Her research will take her to two countries where she will focus on children in the fishing sector in Ghana and children in sex tourism in Thailand. Debbie will spend a total of eight weeks travelling in both countries, meeting with communities, NGOs and government agencies. Her findings and how these can help improve UK anti-trafficking policy and practice will be published in a report which will be widely disseminated within the anti-trafficking sector and among policy-makers in the UK and elsewhere.

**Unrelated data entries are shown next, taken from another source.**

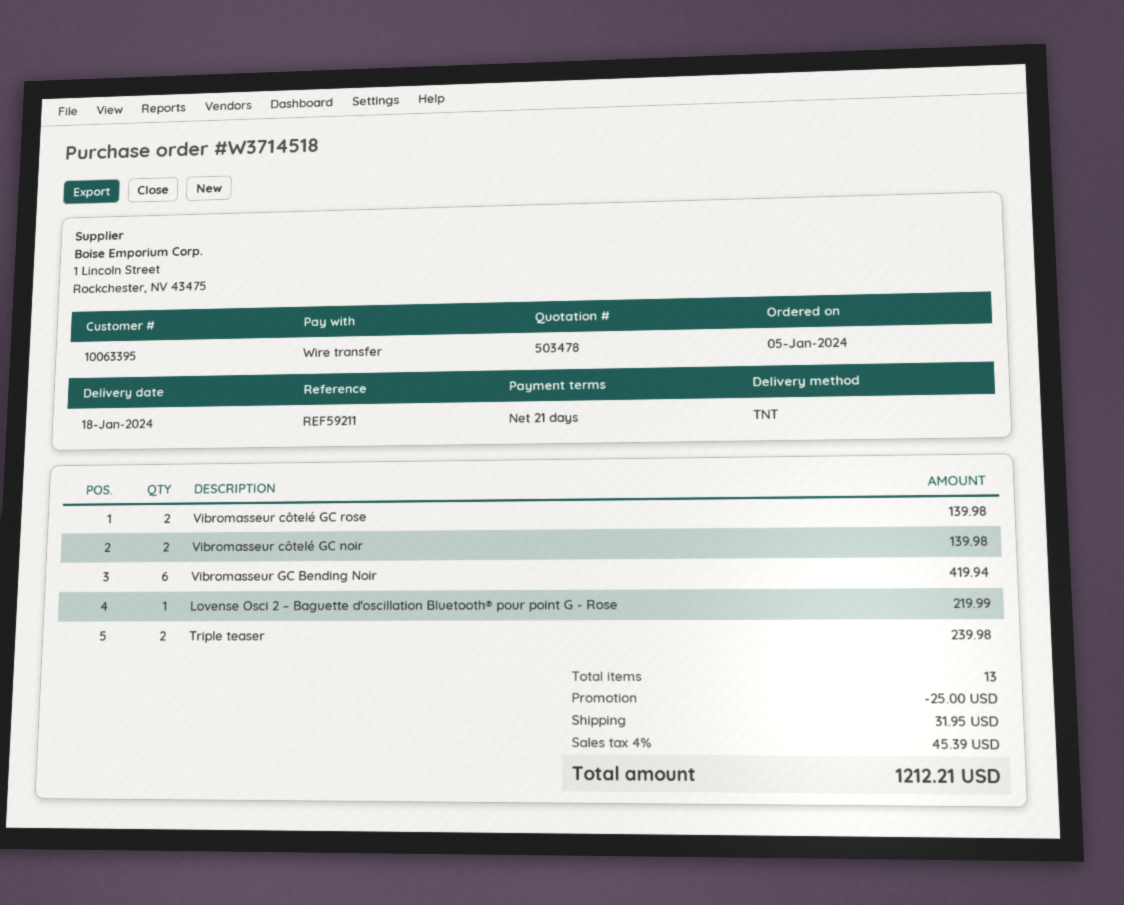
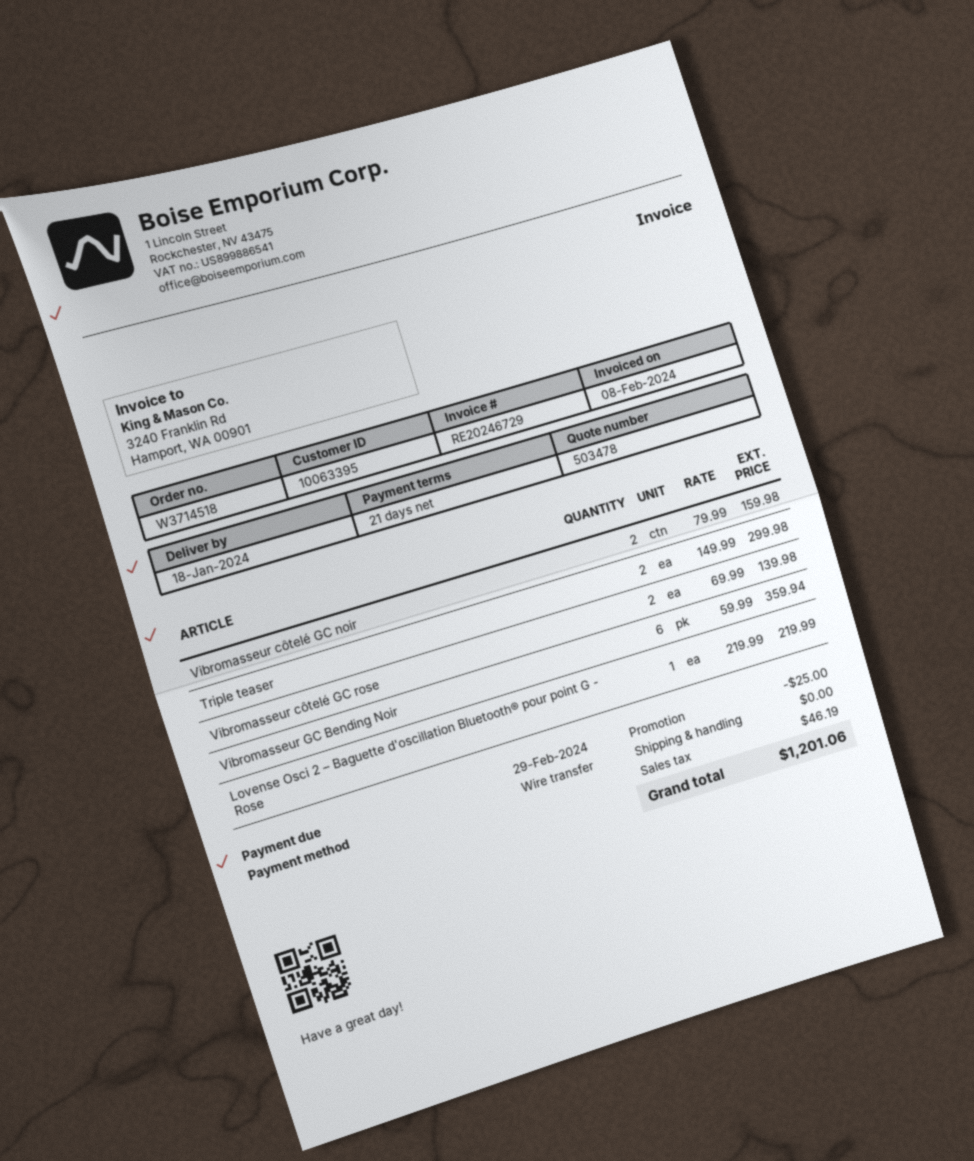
Vibromasseur côtelé GC noir: 2 for 139.98 -> 2 for 159.98
Vibromasseur GC Bending Noir: 6 for 419.94 -> 6 for 359.94
Triple teaser: 2 for 239.98 -> 2 for 299.98
shipping: 31.95 -> 0.00
tax: 45.39 -> 46.19
total: 1212.21 -> 1201.06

Debbie said: “I chose to research this subject because having worked in the UK anti-trafficking sector for over 18 years, it is disheartening to see so few non- mainstream organisations engaged in counter trafficking work. Not only that, there is very little effort to engage affected communities in prevention and victim support interventions. This leaves a huge gap in ongoing work, to the detriment of the same cohort of victims we are aiming to help. I hope that I can draw learning from my research in Thailand and Ghana to help improve how we engage communities in anti-trafficking work in the UK.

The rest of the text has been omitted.